Exercise details:
Starting at the line below that contains "<span>Совет</span>" and ending at the line that contains "border-radius: 24px; background: #fff;", retype each line exactly as it stands, but omit the pictures.

Records provided: Begin

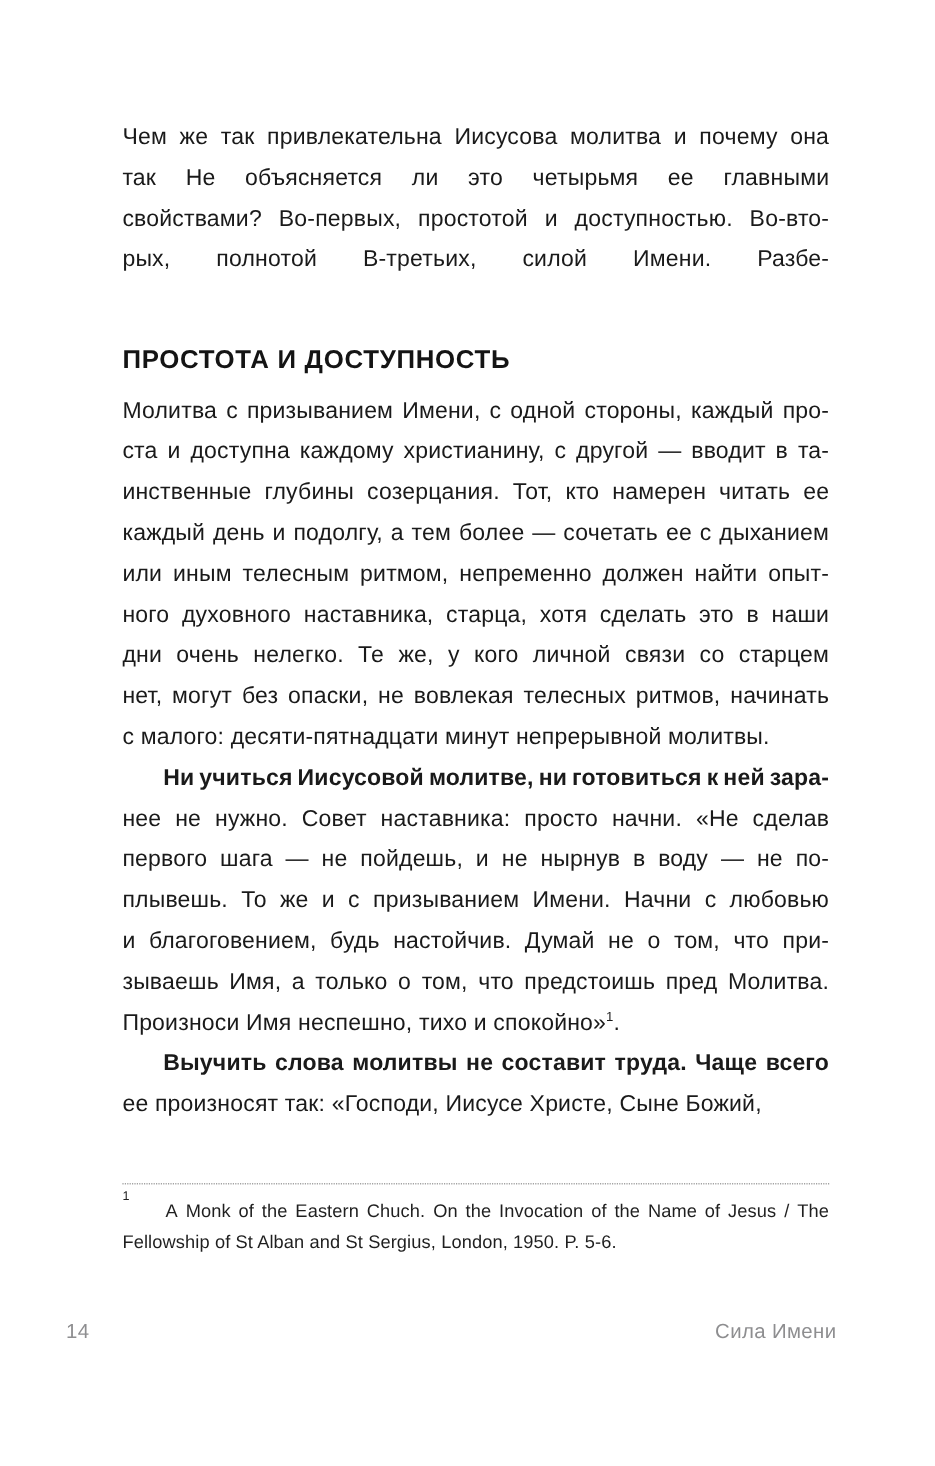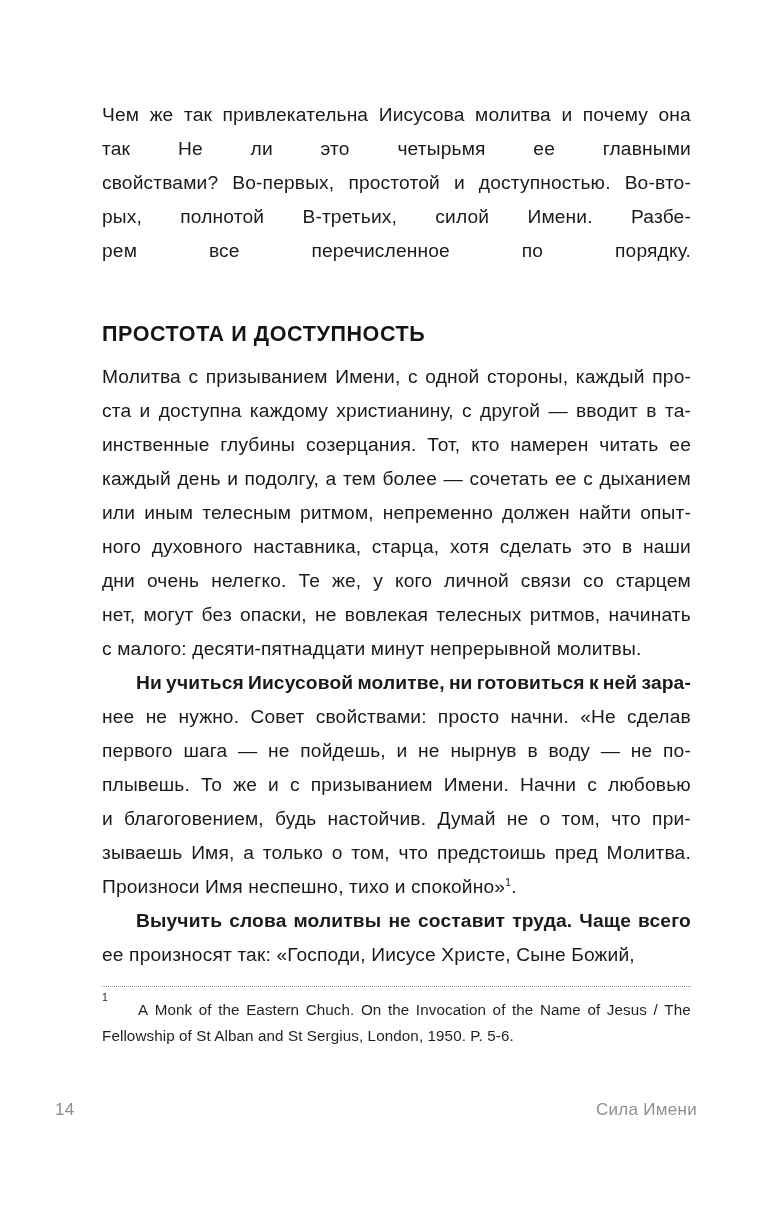--- a/index.html
+++ b/index.html
@@ -153,6 +153,7 @@
       <div class="line j">
           <span>так</span>
           <span>Не</span>
+          <span>объясняется</span>
           <span>ли</span>
           <span>это</span>
           <span>четырьмя</span>

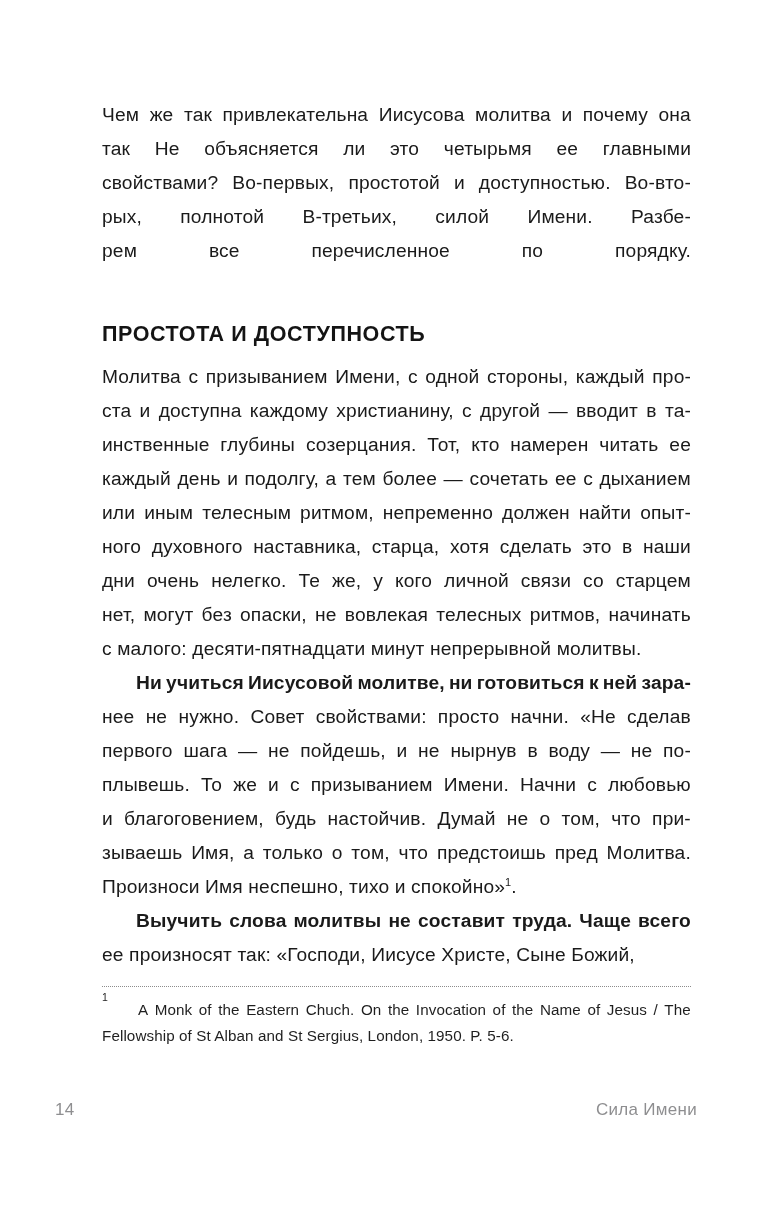--- a/index.html
+++ b/index.html
@@ -175,13 +175,6 @@
           <span>силой</span>
           <span>Имени.</span>
           <span>Разбе-</span>
-        </div>
-      <div class="line j">
-          <span>рем</span>
-          <span>все</span>
-          <span>перечисленное</span>
-          <span>по</span>
-          <span>порядку.</span>
         </div>
     </div>
 

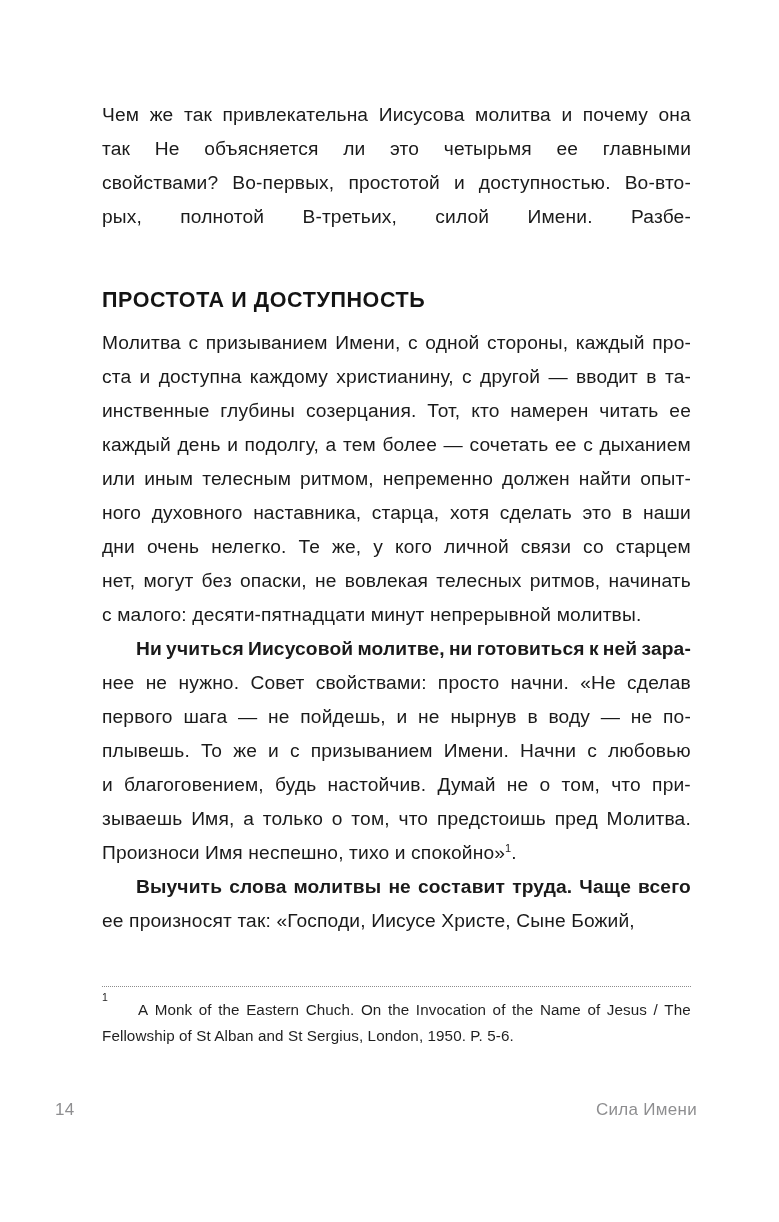--- a/index.html
+++ b/index.html
@@ -298,7 +298,7 @@
           <span>не</span>
           <span>нужно.</span>
           <span>Совет</span>
-          <span>свойствами:</span>
+          <span>наставника:</span>
           <span>просто</span>
           <span>начни.</span>
           <span>«Не</span>

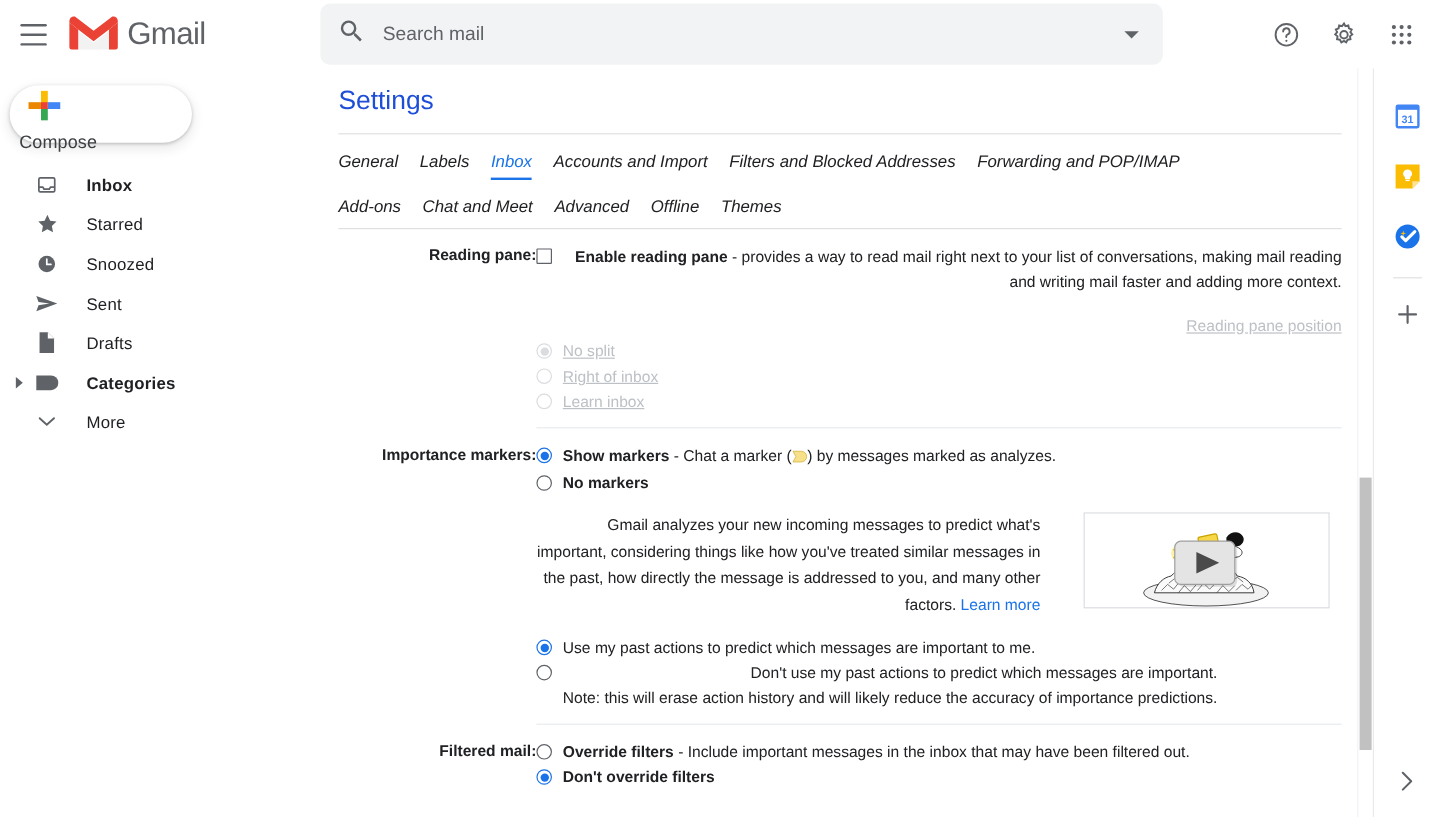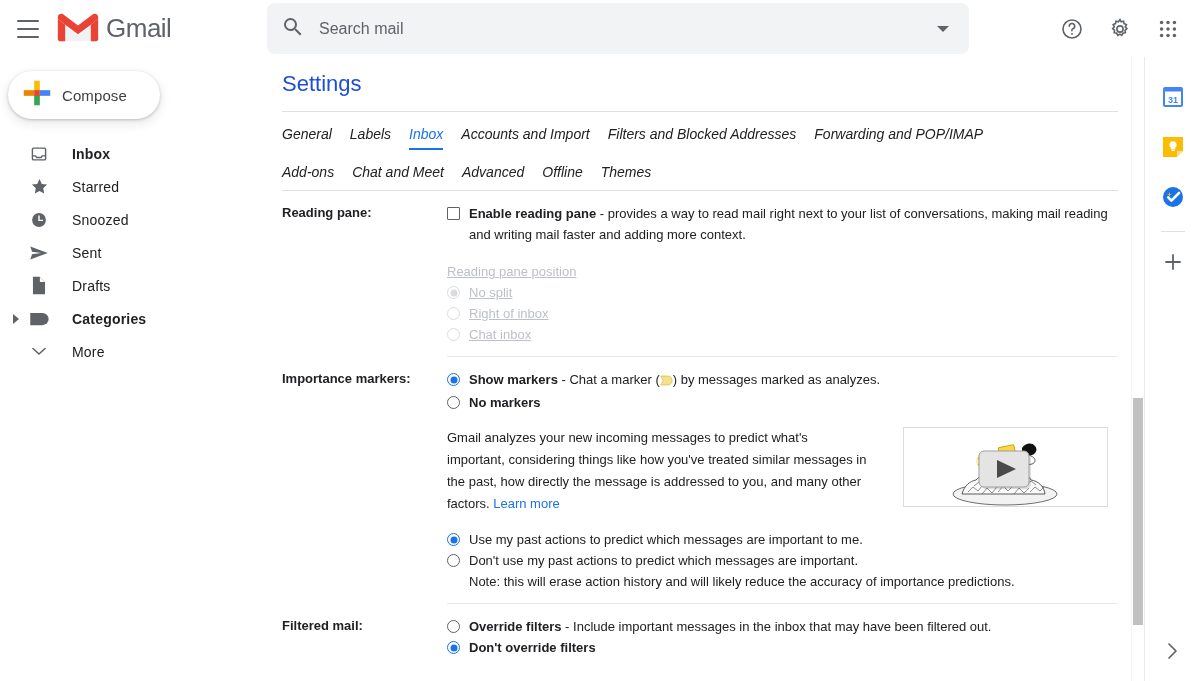--- a/index.html
+++ b/index.html
@@ -76,7 +76,7 @@
     width: 152px; height: 48px;
     border-radius: 24px; background: #fff;
     box-shadow: 0 1px 3px rgba(60,64,67,.3), 0 4px 8px 3px rgba(60,64,67,.08);
-    display: flex; align-items: center; cursor: pointer;
+    display: flex; align-items: flex-start; cursor: pointer; flex-direction: column;
   }
   .compose-plus { width: 34px; height: 34px; margin-left: 12px; flex: none; }
   .compose-label { font-size: 15px; color: #3c4043; margin-left: 8px; letter-spacing: .1px; }

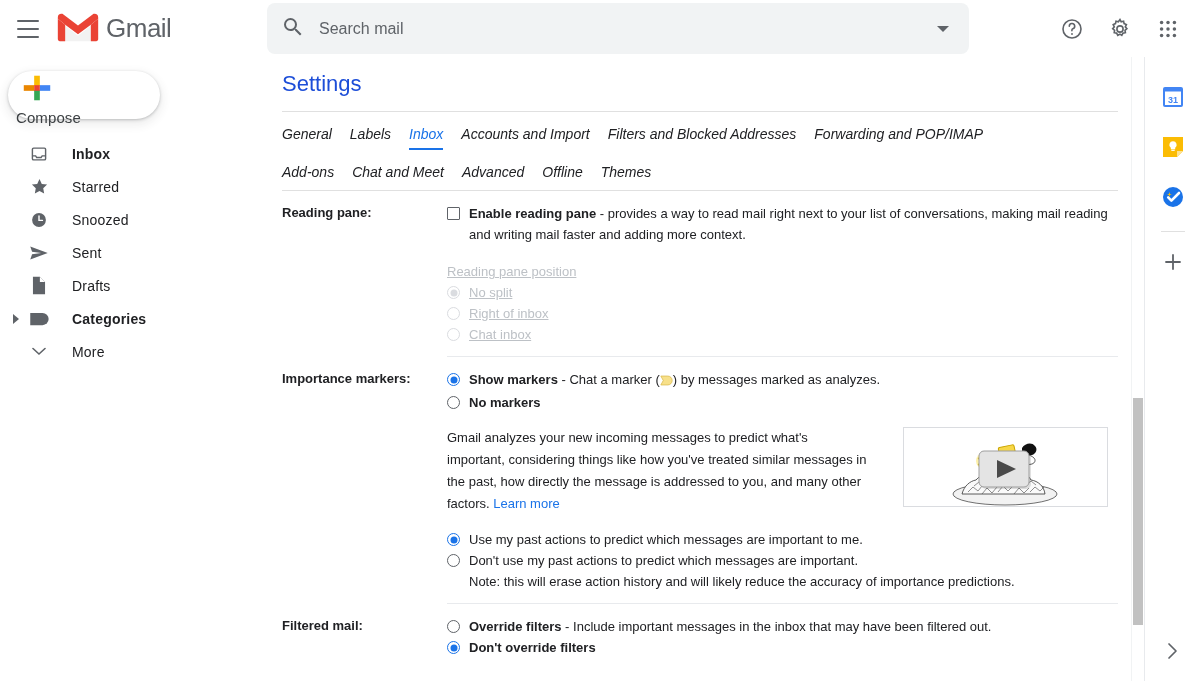--- a/index.html
+++ b/index.html
@@ -129,7 +129,7 @@
   }
   .tabs-rule { margin: 2px 22px 0 22px; height: 1px; background: #e0e0e0; }
 
-  .settings-body { margin: 0 22px; }
+  .settings-body { margin: 0 22px; text-align: right; }
   .srow { display: flex; padding: 12px 0 0 0; }
   .srow-label {
     width: 165px; flex: none; font-size: 13px; font-weight: bold; color: #202124;

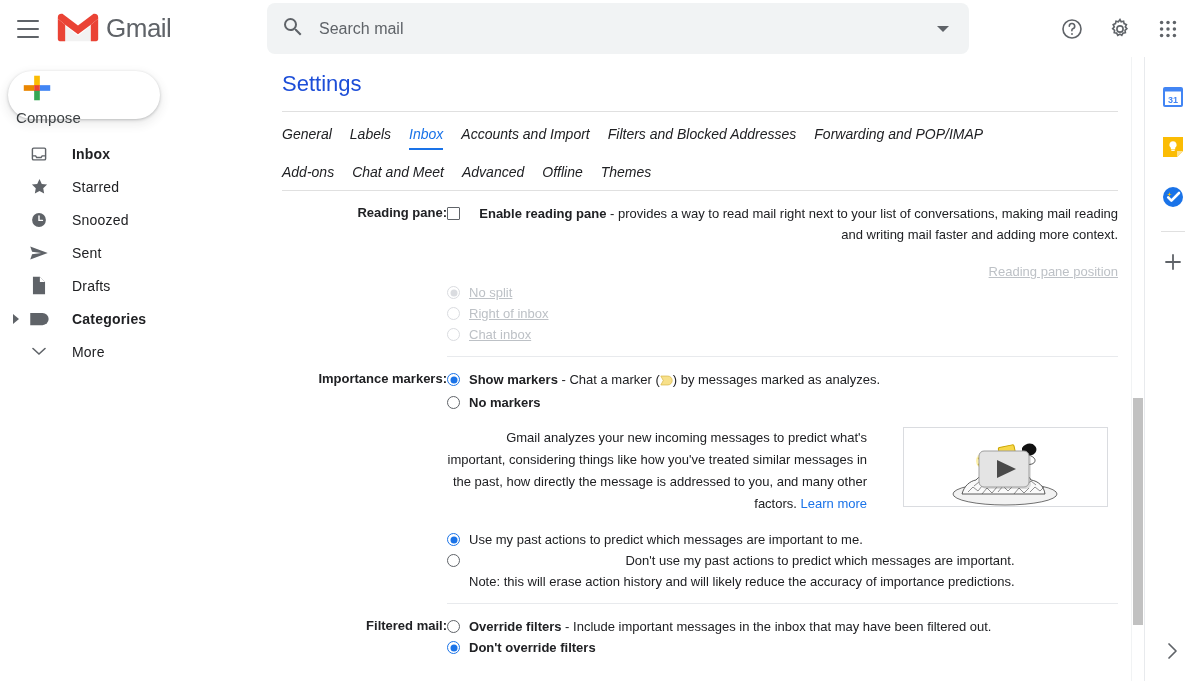--- a/index.html
+++ b/index.html
@@ -424,7 +424,7 @@
           </div>
           <div class="opt">
             <div class="radio disabled"></div>
-            <div class="opt-text dim">Chat inbox</div>
+            <div class="opt-text dim">Learn inbox</div>
           </div>
 
           <div class="section-rule"></div>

Records provided: End

Task result:
           <span>Совет</span>
-          <span>свойствами:</span>
+          <span>наставника:</span>
           <span>просто</span>
           <span>начни.</span>
           <span>«Не</span>

--- a/index.html
+++ b/index.html
@@ -76,7 +76,7 @@
     width: 152px; height: 48px;
     border-radius: 24px; background: #fff;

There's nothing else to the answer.